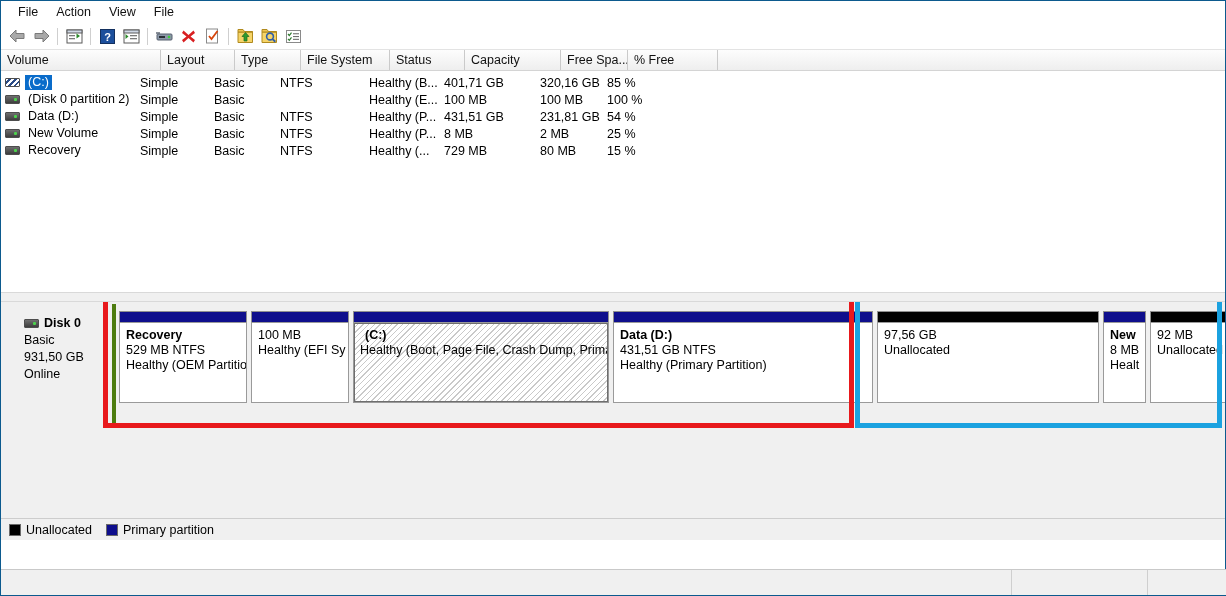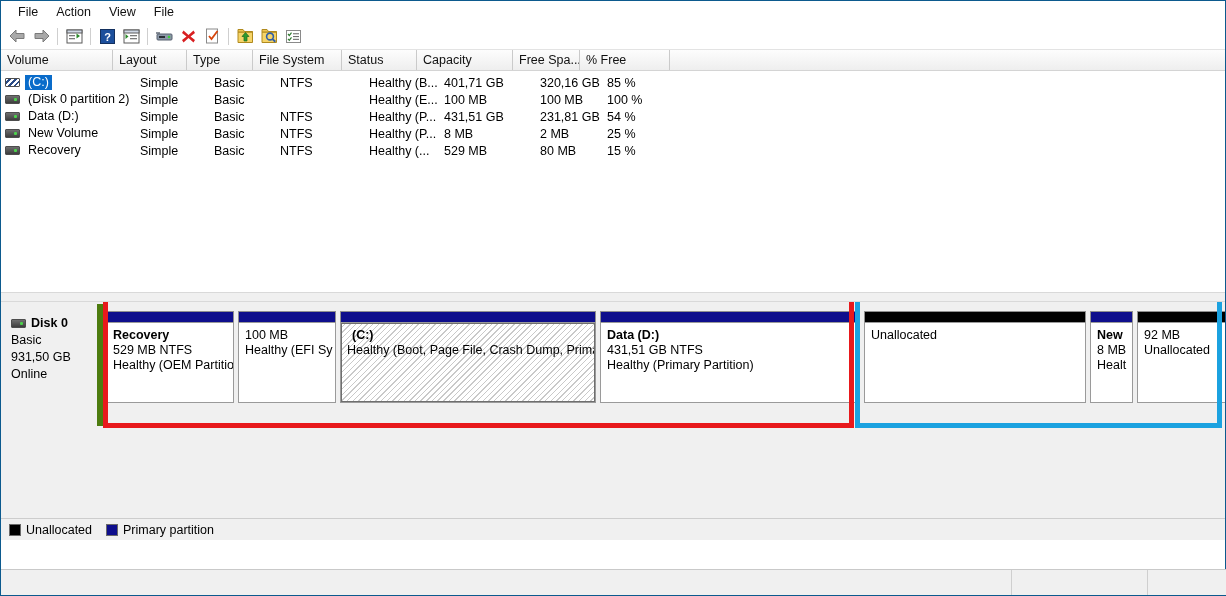--- a/index.html
+++ b/index.html
@@ -272,7 +272,7 @@
 
   <div class="listpane">
     <div class="lhead">
-      <div class="hc" style="width:112px">Volume</div>
+      <div class="hc" style="width:160px">Volume</div>
       <div class="hc" style="width:74px">Layout</div>
       <div class="hc" style="width:66px">Type</div>
       <div class="hc" style="width:89px">File System</div>

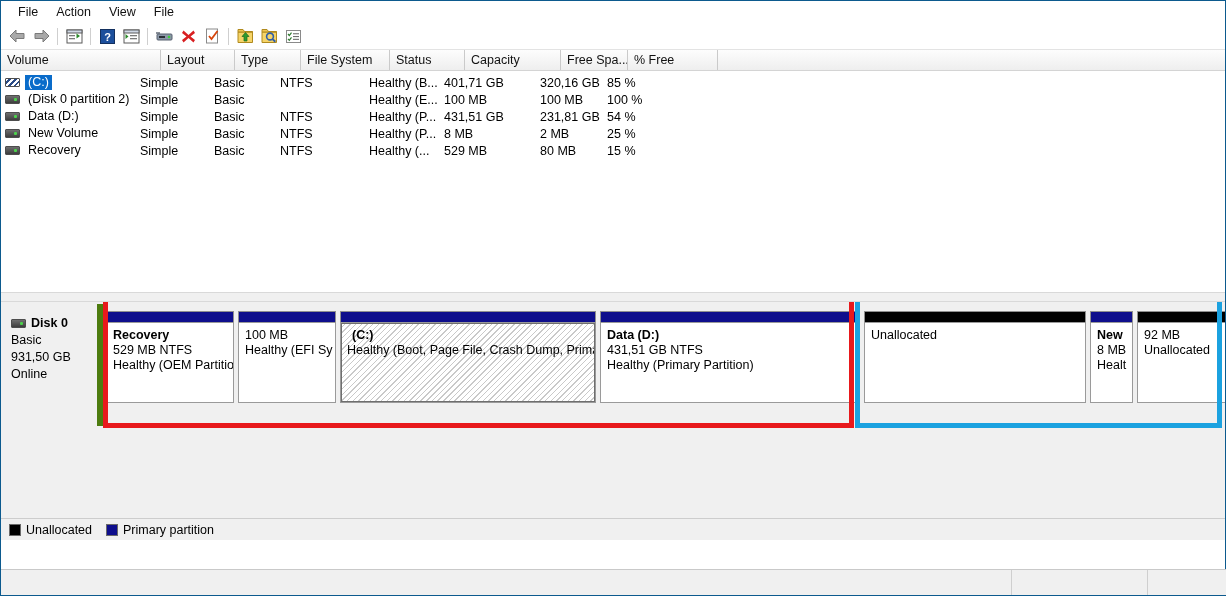--- a/index.html
+++ b/index.html
@@ -350,7 +350,7 @@
         <div class="lcell" style="width:66px">Basic</div>
         <div class="lcell" style="width:89px">NTFS</div>
         <div class="lcell" style="width:75px">Healthy (...</div>
-        <div class="lcell" style="width:96px">529 MB</div>
+        <div class="lcell" style="width:96px">729 MB</div>
         <div class="lcell" style="width:67px">80 MB</div>
         <div class="lcell" style="width:90px">15 %</div>
       </div>

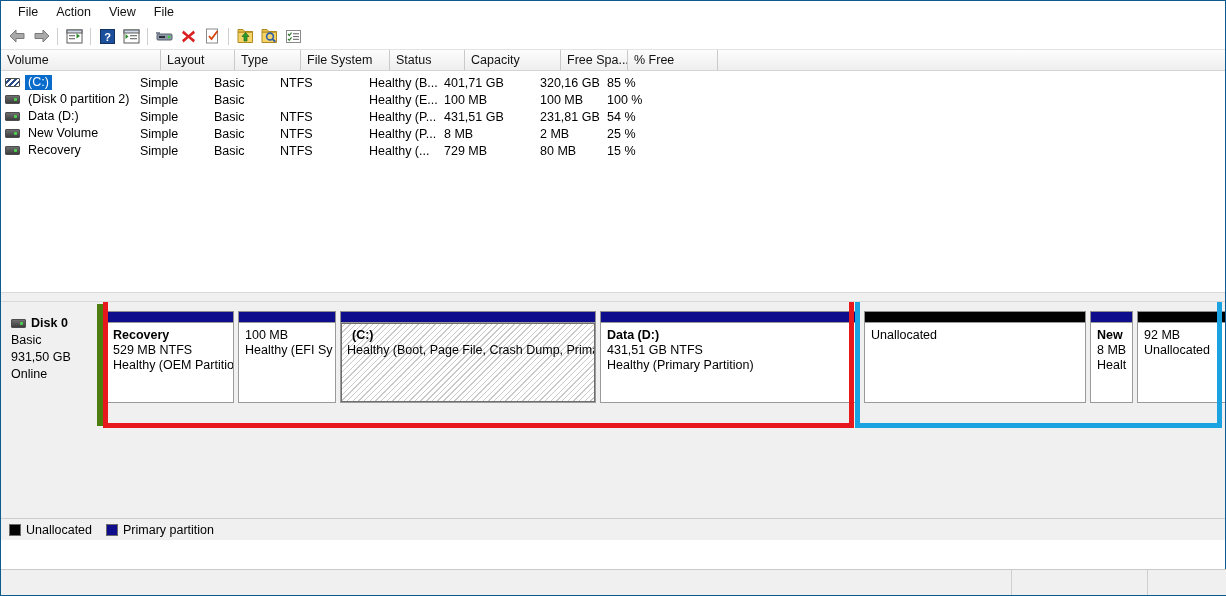--- a/index.html
+++ b/index.html
@@ -107,7 +107,7 @@
   .diskrow{position:absolute;left:0;top:2px;height:122px;width:1226px;display:flex;}
   .diskinfo{
     width:102px;flex:none;background:#f0f0f0;box-sizing:border-box;
-    padding:12px 0 0 10px;border-right:6px solid #4d7c0f;
+    padding:12px 0 0 10px;border-right:4px solid #4d7c0f;margin-left:13px;
   }
   .diskinfo .dtitle{display:flex;align-items:center;font-weight:bold;font-size:12.5px;margin-bottom:2px;}
   .diskinfo .dico{

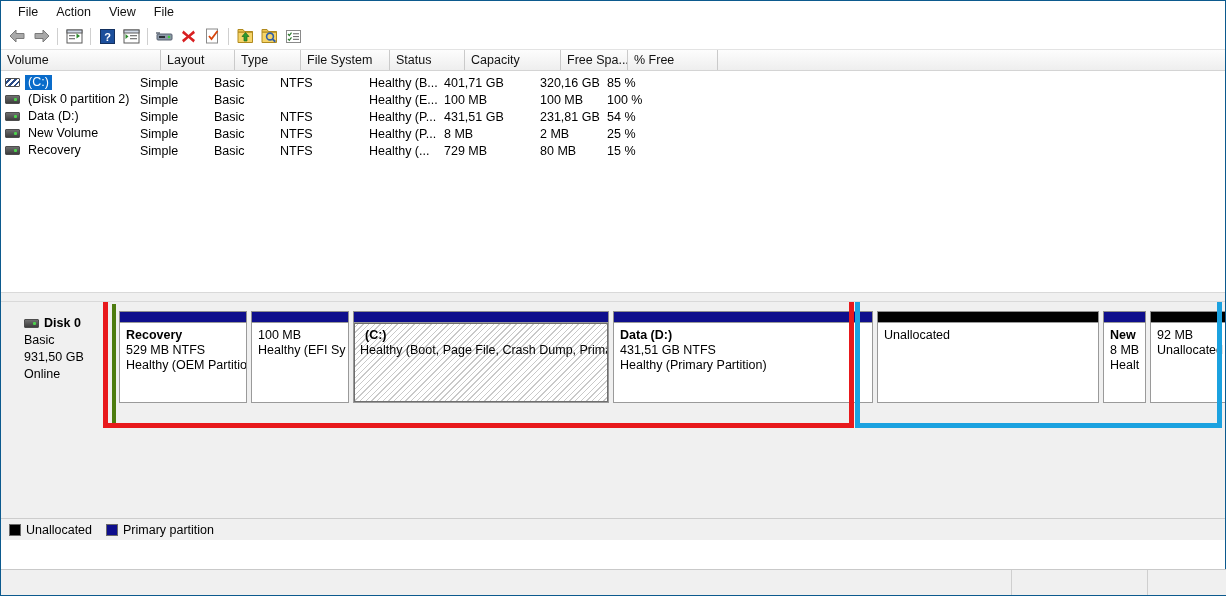--- a/index.html
+++ b/index.html
@@ -414,6 +414,7 @@
           <div class="cap unalloc"></div>
           <div class="body">
             <div class="ln b"></div>
+            <div class="ln">97,56 GB</div>
             <div class="ln">Unallocated</div>
           </div>
         </div>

--------------------

> EXERCISE: List all lines in the material containing the string "diskinfo".

> ANSWER:
   .diskinfo{
   .diskinfo .dtitle{display:flex;align-items:center;font-weight:bold;font-size:12.5px;margin-bottom:2px;}
   .diskinfo .dico{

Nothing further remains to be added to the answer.